Now my OCD flared and I called a couple of friends with better CD players than me. I visited the first and loaded the problem CDs into his universal player with an “O” on the front…same results. The next visit was a player with an “R” on the front and nuvistor thingys…again the same problem. My final stop was my local audio shop and a beast of a player with an “E” on the front and a price tag over $10K feeding a tube preamp and tube monoblocks. OMG, it sounded beautiful until that same spot in track 1 caused him to leap to the aid of the system, shut it down and explain valve overload.

So…Ted was right on track and this little soirée showed that if a transport could read the disk then play from memory allowing time for error correct/re-reads, that would be the answer. And listening to the different systems, if we could build components with the best of both tubes and solid state, that would be a dream. Ain’t it great to be ahead of the curve? The forthcoming preamp and transport should continue the trend.

Now that I have used up my allotted comments for this year, thanks for indulging me.


#6

Thanks for the update and information. This is both interesting and may well help the next guy in line.

I have had great success polishing CDs with minute and even heavy scratches and have got them to play fine. The underside is just plastic. The data is on the underside of the silver layer which is actually the top of the CD. Thus, polishing is not putting the data at risk.

And your allotment has not expired! We would enjoy continuing to hear from you. :slight_smile:


#7
Stevie B said I examined the offending CDs and sure enough there were scratches that appeared to be radiating from the center probably as the result of mishandling while loading into a input slot (car system). The other Cd was new but had an air bubble or blob near the edge and the problem appeared on the first song, then stopped.
The video rental stores in my area have disc polishing machines that can buff out scratches and make CDs/DVDs look like new. They charge between 2-3 dollars per disc.

CDs are read starting from the center and going out to the outside edge, so a bubble or blob near the outside edge should not effect track 1.


#8

test


#9
bstanwick said

CDs are read starting from the center and going out to the outside edge, so a bubble or blob near the outside edge should not effect track 1.


Excellent point.

Trivia: The TOC (table of contents) of a Redbook CD occupies the innermost 0.4 millimeters of the disc.
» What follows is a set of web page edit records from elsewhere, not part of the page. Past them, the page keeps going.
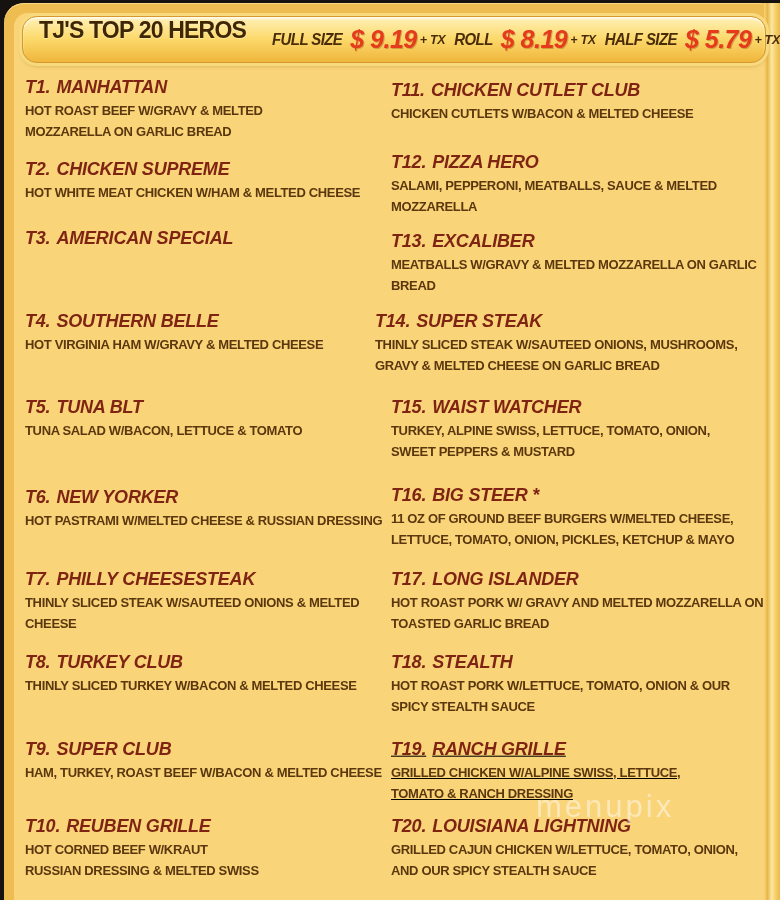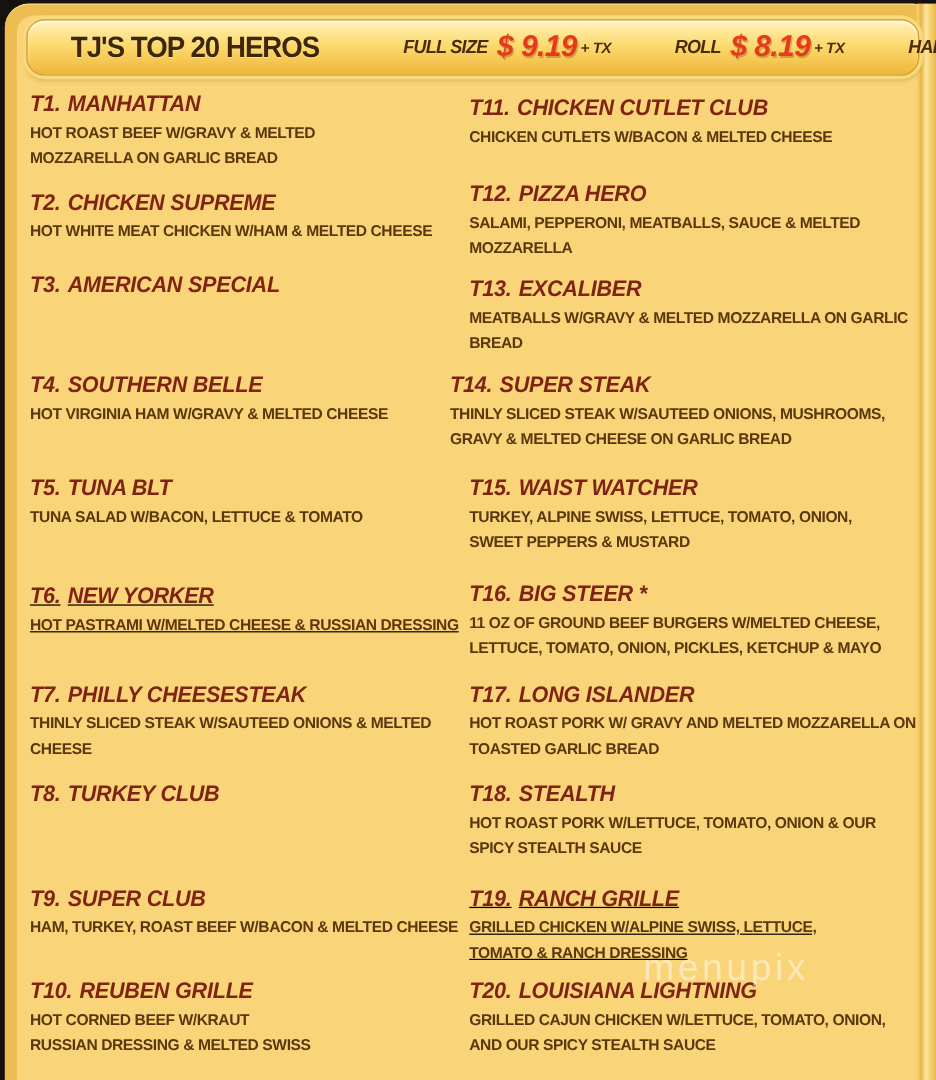"TJ'S TOP 20 HEROS" .banner { align-items: center -> none; gap: 44px -> none; padding-left: 36px -> 16px }
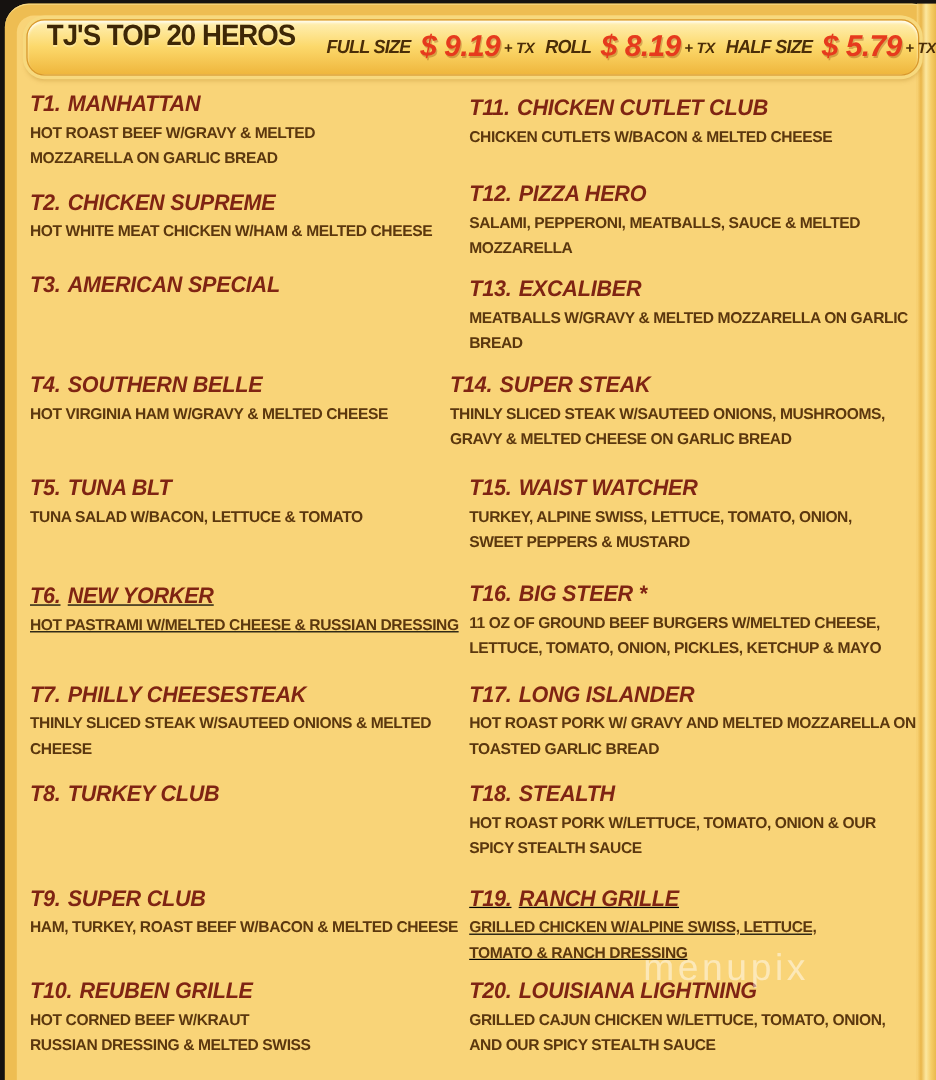"T6. NEW YORKER" div.menu-item { text-decoration: underline -> none }
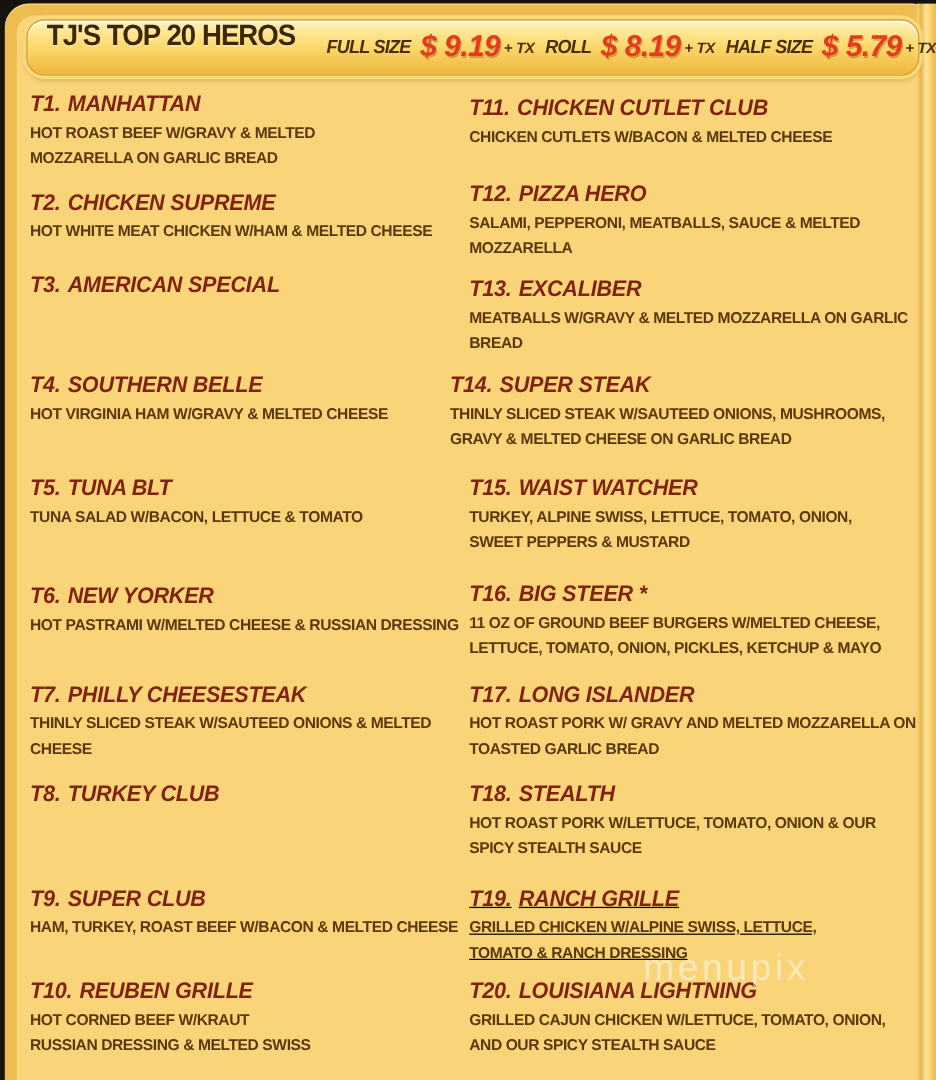"THINLY SLICED TURKEY W/BACON &" div.item-desc { html: none -> <div>THINLY SLICED TURKEY W/BACON &amp; MELTED CHEESE</div> }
I still find this sounds like magic.


#10

Elk and bstanwick, excellent advice, I will investigate the polishing options. And I should have said the inside edge near the hole. I was not aware of the TOC and guess I would have gotten an error if that could not be read.

In case of a read error, does the transport try to reconstruct the data, simply re-read X times or skip to the next readable sector, and while it is doing this, the DAC just waits? Is that a dropout?

Steve


#11

It is very cool how it works.

The player accesses redundant information on the CD to reconstruct the content lost when there is a read error - and there are always read errors.

When the data loss is too large to be handled by the above redundancy error correction scheme, the CD player employs a concealment circuit which interpolates the lost data from the surrounding data.